_DIRECTIONS:_ Note how many lines in the entries below contain the string "flex", and answer with that number and no other text.
── PROVIDED DATA
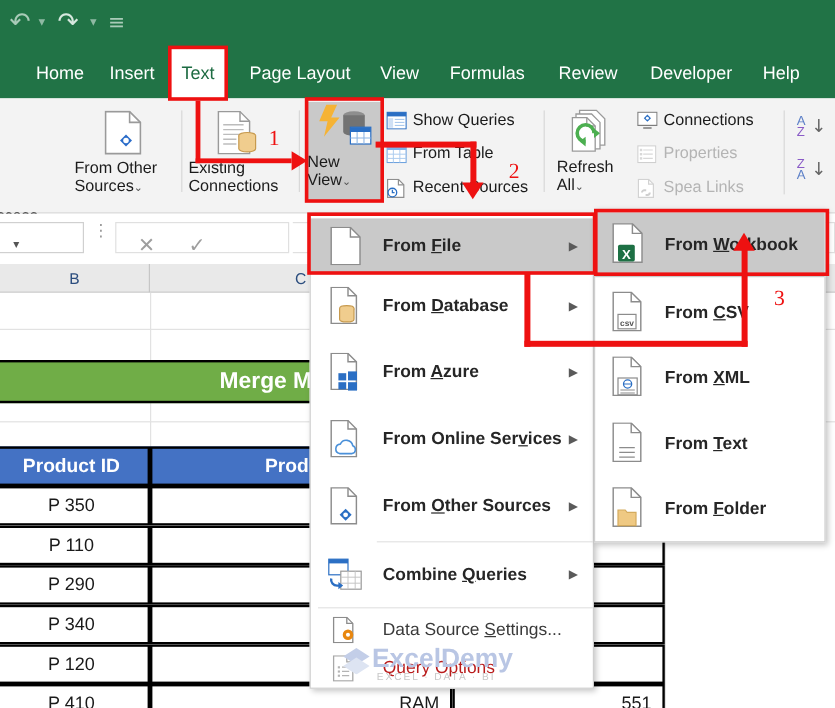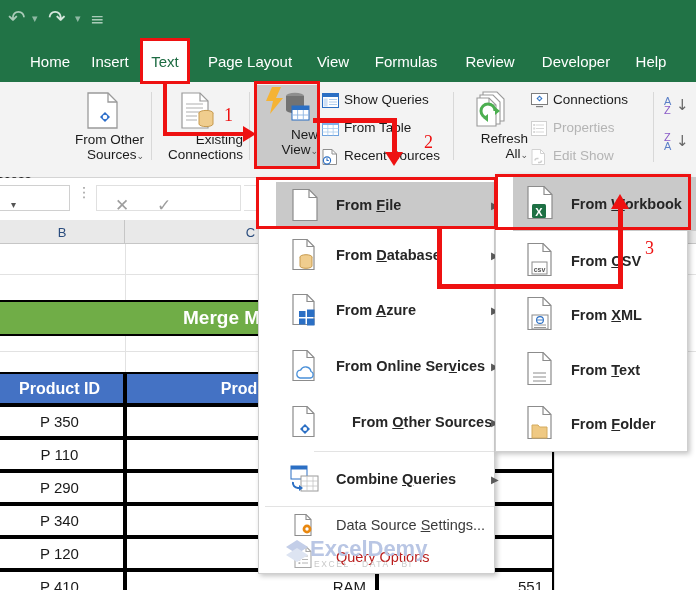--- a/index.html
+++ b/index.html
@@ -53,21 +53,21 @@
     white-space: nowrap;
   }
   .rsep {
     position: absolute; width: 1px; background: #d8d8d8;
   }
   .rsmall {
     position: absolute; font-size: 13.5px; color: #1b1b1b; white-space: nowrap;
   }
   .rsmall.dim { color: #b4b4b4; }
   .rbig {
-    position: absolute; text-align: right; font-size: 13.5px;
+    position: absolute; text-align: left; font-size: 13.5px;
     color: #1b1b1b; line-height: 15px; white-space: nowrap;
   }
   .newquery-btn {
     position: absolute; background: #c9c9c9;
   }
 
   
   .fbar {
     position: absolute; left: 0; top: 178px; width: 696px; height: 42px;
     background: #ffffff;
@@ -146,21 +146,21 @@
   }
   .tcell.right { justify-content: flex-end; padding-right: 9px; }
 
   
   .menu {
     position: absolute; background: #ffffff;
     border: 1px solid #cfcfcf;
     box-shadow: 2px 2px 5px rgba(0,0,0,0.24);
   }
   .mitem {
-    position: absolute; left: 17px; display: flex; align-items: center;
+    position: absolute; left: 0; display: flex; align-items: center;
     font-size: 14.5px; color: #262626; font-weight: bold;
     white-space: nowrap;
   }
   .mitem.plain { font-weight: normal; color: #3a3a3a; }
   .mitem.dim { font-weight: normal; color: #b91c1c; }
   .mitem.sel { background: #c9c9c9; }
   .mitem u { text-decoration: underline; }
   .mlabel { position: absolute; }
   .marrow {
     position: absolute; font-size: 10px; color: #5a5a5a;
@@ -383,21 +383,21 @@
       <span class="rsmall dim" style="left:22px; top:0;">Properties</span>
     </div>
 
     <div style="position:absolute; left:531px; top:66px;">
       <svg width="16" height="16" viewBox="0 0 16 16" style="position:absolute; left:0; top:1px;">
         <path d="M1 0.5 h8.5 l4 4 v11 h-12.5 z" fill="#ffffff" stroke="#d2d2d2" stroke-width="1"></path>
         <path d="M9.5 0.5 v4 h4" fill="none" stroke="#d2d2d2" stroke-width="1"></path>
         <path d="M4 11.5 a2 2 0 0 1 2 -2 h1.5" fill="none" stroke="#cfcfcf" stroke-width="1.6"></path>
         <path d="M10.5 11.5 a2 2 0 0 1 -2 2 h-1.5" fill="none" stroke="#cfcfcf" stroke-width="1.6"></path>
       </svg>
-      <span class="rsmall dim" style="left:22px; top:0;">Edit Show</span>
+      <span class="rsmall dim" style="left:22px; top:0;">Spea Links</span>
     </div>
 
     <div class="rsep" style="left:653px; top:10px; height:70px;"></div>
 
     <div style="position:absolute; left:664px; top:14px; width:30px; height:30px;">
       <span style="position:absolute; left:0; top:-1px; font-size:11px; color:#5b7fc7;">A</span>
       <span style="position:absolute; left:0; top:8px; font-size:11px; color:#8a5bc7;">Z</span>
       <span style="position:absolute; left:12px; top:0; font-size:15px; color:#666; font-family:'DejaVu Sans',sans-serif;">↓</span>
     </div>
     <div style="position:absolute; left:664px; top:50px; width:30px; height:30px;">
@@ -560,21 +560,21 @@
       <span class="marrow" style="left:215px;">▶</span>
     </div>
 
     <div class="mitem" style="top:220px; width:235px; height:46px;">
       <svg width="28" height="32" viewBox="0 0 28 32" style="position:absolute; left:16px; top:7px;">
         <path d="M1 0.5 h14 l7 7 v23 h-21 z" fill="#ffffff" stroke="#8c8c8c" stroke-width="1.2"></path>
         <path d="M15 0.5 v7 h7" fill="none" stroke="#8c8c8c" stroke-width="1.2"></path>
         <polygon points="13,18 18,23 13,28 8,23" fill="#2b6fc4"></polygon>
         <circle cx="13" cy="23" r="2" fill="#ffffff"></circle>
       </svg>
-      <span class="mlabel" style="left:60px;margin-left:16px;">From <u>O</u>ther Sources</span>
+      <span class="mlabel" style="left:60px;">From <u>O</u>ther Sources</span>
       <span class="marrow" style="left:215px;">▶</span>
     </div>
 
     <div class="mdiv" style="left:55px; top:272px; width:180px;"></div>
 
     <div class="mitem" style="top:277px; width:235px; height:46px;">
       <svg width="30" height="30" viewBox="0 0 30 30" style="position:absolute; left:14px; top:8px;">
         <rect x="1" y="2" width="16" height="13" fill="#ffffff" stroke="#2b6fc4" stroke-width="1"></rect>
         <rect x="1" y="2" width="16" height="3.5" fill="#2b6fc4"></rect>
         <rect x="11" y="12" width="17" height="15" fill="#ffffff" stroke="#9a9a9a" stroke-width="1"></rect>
────
_TASK RESPONSE:_ 3